PEER GYNT

Article publié dans la Lettre n° 369
du 26 mai 2014


PEER GYNT de Henrik Ibsen. Mise en scène Christine Berg avec Moustafa Benaibout, Loïc Brabant, Céline Chéenne, Vanessa Fonte, Antoine Philippot, Stephan Ramirez et les musiciens Gabriel Philippot et Julien Lemoine.
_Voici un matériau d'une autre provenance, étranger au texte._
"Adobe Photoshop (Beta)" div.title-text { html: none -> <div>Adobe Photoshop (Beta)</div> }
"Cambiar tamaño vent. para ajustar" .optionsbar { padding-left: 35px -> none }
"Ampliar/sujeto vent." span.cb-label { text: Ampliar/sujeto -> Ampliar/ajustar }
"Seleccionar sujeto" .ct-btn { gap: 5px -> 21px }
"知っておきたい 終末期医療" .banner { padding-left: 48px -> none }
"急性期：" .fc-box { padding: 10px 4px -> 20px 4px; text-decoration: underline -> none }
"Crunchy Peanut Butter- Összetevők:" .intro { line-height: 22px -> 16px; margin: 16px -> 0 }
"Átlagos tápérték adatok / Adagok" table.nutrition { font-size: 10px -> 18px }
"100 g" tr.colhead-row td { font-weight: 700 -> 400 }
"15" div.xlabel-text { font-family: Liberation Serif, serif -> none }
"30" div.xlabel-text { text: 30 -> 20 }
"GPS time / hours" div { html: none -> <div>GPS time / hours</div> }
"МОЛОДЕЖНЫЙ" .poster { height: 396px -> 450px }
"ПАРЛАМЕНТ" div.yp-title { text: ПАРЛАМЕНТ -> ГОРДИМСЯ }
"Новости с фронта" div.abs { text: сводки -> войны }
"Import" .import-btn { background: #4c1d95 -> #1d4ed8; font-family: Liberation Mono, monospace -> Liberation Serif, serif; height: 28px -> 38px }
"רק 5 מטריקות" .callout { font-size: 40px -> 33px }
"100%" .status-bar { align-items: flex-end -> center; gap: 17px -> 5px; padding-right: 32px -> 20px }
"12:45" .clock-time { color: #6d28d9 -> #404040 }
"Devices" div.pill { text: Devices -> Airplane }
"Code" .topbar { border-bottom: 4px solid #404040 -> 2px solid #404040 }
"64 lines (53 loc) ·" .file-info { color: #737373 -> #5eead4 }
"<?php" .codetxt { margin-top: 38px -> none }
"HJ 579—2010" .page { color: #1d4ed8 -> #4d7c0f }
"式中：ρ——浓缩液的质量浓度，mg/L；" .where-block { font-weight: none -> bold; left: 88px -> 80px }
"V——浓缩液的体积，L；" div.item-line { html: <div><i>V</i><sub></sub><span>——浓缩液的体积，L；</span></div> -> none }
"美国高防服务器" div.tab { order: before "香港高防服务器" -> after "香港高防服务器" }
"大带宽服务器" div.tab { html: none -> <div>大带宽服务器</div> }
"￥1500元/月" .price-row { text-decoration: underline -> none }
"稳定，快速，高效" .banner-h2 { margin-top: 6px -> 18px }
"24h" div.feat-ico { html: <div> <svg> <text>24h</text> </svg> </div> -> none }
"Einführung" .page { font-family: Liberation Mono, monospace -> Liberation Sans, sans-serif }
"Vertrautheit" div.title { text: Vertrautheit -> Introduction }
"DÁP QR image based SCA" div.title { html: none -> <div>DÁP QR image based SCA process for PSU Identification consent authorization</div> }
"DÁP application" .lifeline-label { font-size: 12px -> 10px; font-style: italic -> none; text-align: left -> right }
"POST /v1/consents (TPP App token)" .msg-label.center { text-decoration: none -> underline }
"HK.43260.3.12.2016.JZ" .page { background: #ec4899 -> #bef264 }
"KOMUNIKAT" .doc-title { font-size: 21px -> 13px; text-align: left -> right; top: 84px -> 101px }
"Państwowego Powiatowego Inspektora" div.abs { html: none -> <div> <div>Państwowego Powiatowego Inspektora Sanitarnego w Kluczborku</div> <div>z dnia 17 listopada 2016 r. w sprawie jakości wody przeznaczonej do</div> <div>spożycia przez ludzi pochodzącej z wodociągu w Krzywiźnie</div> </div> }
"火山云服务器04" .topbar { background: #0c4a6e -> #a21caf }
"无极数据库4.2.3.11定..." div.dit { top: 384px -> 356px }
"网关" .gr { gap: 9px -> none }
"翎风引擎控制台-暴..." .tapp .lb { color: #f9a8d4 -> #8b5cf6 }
Menteur, conteur facétieux, orphelin en butte aux quolibets, fanfaron porté sur la bouteille et coureur de jupons, il court sans cesse. Que fuit-il en réalité, sinon les aventures qu’il a lui-même puisées dans les légendes de son immaturité native ? Malgré les exhortations de sa mère, les malédictions d’Ingrid, l’amour inoxydable de Solveig. Pour échapper à la pendaison que lui vaut le viol d’Ingrid, il abandonne, la bouche pleine de serments, la douce Solveig et se lance, tête baissée, dans la vindicte des trolls, dans les mirages d’un Orient de fantasme, dans les artifices d’une fortune facile et si vite perdue, dans les vagues du naufrage. Il croisera des créatures simiesques, sera pris pour prophète, échouera lamentablement dans le monde des aliénés. Seule réalité tangible, l’amour inconditionnel d’une mère et d’une compagne désertée et retrouvée. De ces loyautés sans faille, il ne prendra conscience que dans la mort de l’une et la consolation ultime de l’autre. Au cours de ce vagabondage sans rémission, à la poursuite d’un rêve tissé de mensonges, il croise l’énigmatique Grand Courbe et le fondeur de boutons aux allures méphistophéliques. Avant de percevoir qu’il n’est qu’un oignon, revêtu des innombrables pelures de ses oripeaux successifs. A-t-il vécu tout cela ? A-t-il été abusé par ses propres cauchemars ? S’est-il suffi à lui-même, comme l’y engageaient les trolls ? S’est-il enfin trouvé ? Impossible à dire.
A la gageure qui consiste à donner à voir la teneur protéiforme d’une telle saga, la mise en scène répond par un dépouillement scénique très inventif. Le rideau constamment sollicité distingue les univers, le lit manifeste la vie, même violente, tout comme la mort et les parcours fantomatiques, les murailles se répondent, les costumes baroques et provocateurs agressent comiquement le regard. Et, au centre de ces mondes irréductibles les uns aux autres, Peer Gynt tourbillonne, s’essouffle et rejaillit, les hommes se font femmes, les femmes gémissent, hurlent et ondulent, le Malin claudique de ses souliers asymétriques, la cuiller grandit comiquement.
Dans ce maelström de rêves cyniques et de cauchemars truculents, le spectateur se laisse entraîner, entre rire et frisson, victime consentante d’une mystification joyeuse et sans repos. A.D. Cartoucherie - Théâtre de la Tempête 12e.